Tally the lines of the data that include the word "README" and state the total, nothing else.

====== Extracted records

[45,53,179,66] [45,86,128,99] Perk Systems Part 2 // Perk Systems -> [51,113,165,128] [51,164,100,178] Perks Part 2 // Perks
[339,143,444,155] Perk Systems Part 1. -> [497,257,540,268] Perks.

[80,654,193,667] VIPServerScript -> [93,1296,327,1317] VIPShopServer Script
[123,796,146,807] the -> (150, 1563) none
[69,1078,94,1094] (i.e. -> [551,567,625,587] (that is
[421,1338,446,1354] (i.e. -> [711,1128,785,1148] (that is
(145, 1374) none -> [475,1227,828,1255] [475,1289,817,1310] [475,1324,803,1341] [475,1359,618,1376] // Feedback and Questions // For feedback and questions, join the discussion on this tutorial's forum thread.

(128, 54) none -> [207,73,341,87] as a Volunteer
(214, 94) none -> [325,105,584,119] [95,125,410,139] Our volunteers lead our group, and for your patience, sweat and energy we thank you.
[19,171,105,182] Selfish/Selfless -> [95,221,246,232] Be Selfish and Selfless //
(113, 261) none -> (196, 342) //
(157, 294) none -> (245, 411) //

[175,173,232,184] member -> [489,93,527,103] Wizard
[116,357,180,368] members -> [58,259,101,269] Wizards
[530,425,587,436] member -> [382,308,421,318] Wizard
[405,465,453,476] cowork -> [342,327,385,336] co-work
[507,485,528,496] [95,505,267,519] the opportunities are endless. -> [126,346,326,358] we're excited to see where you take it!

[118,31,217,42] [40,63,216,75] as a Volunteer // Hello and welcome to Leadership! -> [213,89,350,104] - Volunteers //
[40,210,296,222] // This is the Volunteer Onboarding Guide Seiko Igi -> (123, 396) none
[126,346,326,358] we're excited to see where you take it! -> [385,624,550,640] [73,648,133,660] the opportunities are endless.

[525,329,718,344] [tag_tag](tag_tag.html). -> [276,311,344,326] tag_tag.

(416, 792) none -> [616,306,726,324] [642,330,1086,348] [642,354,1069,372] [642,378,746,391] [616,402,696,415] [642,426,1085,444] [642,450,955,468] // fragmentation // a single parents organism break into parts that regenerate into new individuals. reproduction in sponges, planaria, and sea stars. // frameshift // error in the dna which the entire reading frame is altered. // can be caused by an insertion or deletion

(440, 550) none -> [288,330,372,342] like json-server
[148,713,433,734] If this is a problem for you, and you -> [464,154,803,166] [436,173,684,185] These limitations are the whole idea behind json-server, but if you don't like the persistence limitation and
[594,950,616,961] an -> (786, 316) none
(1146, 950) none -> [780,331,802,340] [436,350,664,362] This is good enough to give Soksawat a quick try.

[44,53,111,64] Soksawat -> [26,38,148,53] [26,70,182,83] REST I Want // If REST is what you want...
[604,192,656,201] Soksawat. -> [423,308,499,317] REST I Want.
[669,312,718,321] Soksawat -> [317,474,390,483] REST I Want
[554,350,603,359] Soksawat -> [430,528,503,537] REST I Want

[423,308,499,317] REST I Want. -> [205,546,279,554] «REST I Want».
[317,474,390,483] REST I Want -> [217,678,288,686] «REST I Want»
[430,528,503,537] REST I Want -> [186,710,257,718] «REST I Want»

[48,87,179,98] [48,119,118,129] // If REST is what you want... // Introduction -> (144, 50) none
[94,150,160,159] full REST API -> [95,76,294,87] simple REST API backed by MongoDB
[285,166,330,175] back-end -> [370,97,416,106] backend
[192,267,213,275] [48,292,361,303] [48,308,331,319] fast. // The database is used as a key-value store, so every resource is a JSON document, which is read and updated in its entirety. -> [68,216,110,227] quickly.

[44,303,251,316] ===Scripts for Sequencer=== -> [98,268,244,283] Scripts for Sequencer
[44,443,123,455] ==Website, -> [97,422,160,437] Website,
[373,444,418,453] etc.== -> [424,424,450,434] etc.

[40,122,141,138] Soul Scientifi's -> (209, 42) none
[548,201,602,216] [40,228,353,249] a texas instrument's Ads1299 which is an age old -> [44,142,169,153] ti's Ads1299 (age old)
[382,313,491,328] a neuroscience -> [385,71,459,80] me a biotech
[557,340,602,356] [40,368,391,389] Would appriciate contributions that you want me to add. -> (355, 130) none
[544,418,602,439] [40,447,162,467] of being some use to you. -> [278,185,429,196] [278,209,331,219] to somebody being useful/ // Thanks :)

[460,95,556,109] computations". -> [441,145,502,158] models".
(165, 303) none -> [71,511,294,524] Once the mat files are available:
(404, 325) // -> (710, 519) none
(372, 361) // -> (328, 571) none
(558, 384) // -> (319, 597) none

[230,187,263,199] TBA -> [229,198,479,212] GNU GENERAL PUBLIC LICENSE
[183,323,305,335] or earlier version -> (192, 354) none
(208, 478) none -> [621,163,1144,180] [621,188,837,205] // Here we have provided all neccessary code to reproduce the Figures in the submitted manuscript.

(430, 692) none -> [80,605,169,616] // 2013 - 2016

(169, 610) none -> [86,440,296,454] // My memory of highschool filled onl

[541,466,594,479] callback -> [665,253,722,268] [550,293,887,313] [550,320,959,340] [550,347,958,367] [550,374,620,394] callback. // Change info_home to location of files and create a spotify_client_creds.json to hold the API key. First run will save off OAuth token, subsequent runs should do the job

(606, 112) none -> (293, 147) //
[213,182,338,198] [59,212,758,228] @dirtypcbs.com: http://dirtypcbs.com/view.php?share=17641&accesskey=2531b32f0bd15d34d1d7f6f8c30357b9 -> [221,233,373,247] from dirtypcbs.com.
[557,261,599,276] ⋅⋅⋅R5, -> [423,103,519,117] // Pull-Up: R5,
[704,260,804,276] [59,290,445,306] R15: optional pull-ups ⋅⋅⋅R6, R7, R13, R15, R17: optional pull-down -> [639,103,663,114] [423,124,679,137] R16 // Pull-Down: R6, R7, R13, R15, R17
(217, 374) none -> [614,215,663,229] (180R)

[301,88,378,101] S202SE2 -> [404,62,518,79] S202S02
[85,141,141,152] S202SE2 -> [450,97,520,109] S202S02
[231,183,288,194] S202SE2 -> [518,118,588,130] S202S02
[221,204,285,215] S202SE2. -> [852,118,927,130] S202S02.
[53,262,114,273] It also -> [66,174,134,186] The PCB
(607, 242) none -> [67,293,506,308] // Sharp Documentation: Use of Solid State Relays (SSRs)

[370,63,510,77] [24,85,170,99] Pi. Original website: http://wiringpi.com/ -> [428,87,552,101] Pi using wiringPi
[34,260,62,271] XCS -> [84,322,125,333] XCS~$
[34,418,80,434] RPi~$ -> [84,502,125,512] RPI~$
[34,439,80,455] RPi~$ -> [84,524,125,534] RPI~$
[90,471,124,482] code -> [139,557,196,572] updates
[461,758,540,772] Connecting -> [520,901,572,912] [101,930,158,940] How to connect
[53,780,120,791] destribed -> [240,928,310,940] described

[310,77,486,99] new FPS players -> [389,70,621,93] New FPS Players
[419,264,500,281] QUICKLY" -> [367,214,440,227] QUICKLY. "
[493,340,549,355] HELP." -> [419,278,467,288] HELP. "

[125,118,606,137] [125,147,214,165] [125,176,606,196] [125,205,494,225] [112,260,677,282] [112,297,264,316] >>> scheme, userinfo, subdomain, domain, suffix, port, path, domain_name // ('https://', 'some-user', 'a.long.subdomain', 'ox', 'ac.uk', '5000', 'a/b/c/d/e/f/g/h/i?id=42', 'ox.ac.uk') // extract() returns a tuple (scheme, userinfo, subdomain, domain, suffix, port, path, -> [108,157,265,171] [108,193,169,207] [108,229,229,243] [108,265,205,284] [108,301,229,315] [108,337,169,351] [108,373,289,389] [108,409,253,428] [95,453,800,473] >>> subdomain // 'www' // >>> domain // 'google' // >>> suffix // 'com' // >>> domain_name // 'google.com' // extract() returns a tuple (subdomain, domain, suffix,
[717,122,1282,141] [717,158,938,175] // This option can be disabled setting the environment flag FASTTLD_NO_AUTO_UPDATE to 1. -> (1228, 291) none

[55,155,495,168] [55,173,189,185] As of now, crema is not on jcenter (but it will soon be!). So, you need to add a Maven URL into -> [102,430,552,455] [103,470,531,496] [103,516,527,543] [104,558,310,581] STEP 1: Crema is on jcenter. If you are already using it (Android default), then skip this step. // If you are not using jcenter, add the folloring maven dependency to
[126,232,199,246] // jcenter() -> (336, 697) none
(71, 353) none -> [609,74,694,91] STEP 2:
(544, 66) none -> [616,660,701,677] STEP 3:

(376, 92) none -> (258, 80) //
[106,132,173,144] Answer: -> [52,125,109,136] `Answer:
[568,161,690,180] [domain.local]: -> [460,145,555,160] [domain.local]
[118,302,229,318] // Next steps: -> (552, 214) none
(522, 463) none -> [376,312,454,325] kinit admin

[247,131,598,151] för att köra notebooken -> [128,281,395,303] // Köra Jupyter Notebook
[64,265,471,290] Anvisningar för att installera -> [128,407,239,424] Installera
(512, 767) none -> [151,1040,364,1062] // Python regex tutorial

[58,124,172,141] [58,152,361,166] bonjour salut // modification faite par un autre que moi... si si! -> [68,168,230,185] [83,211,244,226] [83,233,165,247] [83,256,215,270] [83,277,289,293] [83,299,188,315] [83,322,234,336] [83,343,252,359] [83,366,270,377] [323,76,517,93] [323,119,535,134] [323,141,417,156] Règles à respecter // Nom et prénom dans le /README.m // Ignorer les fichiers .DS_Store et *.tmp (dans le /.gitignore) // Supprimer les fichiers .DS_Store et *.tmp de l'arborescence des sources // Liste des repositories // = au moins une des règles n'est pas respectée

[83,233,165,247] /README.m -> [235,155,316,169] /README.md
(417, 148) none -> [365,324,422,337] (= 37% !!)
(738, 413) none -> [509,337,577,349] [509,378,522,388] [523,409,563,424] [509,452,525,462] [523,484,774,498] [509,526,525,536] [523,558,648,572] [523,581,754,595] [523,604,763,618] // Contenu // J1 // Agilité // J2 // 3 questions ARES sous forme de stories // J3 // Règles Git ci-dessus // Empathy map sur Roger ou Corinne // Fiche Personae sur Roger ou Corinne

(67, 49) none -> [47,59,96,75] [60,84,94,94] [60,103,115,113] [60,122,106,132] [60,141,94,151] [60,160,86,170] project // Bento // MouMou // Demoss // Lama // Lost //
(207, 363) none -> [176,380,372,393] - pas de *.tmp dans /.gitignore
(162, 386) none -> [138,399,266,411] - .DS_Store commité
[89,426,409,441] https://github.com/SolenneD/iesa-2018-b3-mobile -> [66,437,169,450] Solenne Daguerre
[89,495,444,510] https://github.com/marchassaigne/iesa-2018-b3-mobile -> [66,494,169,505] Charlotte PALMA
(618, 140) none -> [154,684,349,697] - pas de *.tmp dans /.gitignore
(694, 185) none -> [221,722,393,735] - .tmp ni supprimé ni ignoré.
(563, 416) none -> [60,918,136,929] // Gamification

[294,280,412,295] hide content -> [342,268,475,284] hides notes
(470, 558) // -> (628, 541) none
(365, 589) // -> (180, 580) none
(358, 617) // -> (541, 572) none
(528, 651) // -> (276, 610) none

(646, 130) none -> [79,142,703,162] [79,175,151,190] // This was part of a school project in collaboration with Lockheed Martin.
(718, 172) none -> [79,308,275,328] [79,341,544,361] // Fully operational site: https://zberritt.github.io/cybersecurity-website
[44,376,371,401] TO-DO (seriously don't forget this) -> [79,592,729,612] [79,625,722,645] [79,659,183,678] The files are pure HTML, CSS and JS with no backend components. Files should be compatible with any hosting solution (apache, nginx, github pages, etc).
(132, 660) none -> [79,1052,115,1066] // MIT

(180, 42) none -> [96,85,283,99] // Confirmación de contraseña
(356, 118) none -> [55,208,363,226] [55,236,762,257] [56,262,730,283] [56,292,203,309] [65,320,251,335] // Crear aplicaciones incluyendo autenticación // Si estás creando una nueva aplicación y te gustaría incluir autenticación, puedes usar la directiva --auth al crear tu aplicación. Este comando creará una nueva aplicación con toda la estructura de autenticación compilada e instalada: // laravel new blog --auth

============

## Response
2